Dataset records
^^^^^^^^^^^^^^^^

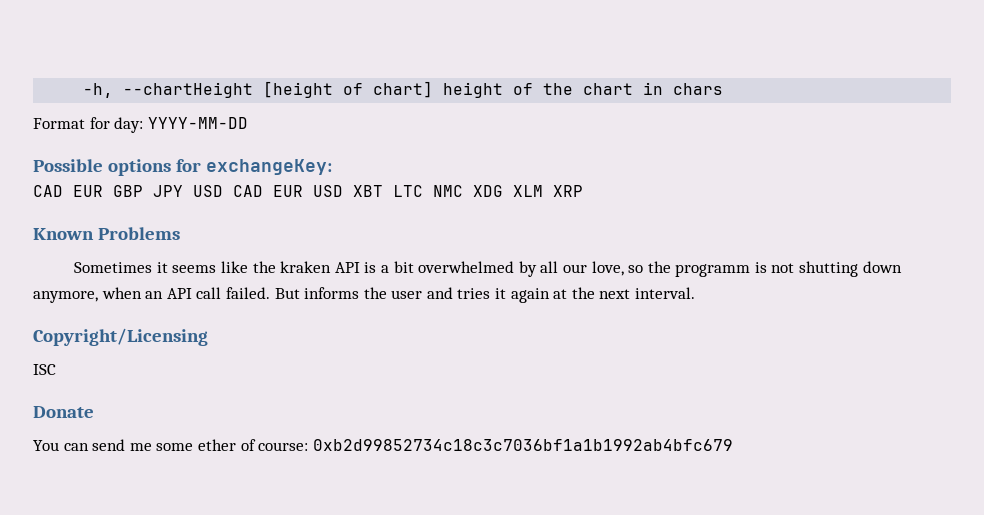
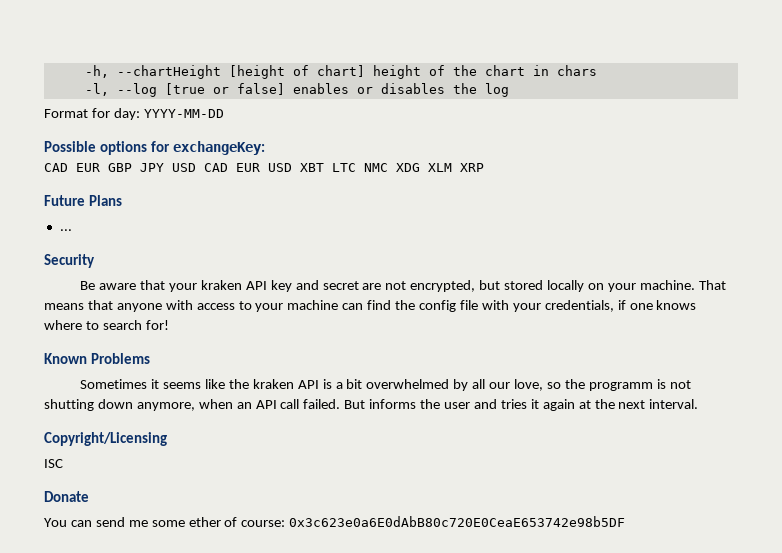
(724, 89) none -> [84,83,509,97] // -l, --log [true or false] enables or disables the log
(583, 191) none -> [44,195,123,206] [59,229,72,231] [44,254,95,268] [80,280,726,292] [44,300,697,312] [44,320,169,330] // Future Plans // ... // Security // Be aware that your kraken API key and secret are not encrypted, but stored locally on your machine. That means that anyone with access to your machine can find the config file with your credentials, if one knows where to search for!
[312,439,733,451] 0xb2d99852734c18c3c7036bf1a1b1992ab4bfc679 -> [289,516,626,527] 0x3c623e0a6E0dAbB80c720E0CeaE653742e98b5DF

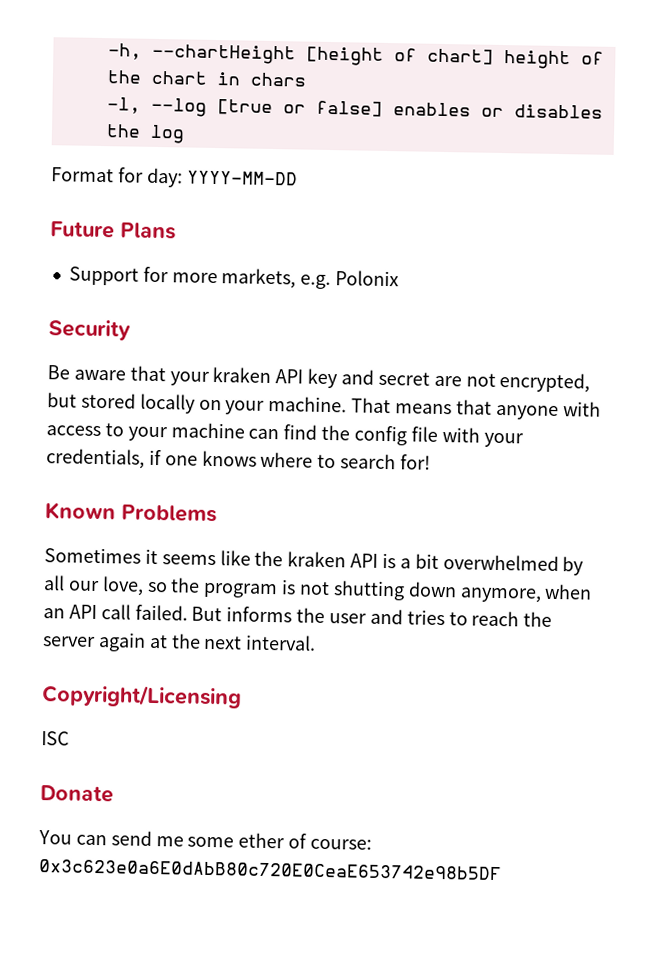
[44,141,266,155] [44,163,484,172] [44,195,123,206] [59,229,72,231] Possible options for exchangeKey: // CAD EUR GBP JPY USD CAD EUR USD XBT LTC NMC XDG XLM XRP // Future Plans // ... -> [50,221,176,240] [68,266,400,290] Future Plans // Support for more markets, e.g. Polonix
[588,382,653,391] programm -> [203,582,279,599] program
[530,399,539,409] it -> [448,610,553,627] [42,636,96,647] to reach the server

^^^^^^^^^^^^^^^^

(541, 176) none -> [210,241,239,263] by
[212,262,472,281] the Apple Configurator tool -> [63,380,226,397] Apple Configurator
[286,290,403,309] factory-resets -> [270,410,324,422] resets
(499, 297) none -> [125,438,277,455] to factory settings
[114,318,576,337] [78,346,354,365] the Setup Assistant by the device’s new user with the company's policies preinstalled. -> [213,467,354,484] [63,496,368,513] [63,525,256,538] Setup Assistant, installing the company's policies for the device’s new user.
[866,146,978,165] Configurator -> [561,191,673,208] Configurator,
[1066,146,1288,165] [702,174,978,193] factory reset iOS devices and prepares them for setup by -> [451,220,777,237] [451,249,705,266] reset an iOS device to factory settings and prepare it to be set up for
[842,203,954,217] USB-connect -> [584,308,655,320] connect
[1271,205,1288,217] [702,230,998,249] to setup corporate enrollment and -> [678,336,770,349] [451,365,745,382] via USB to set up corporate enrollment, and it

^^^^^^^^^^^^^^^^

● **Task objective**
Copy out every line from the records that has the word "Configurator".

● **Expected answer**
[212,262,472,281] the Apple Configurator tool -> [63,380,226,397] Apple Configurator
[866,146,978,165] Configurator -> [561,191,673,208] Configurator,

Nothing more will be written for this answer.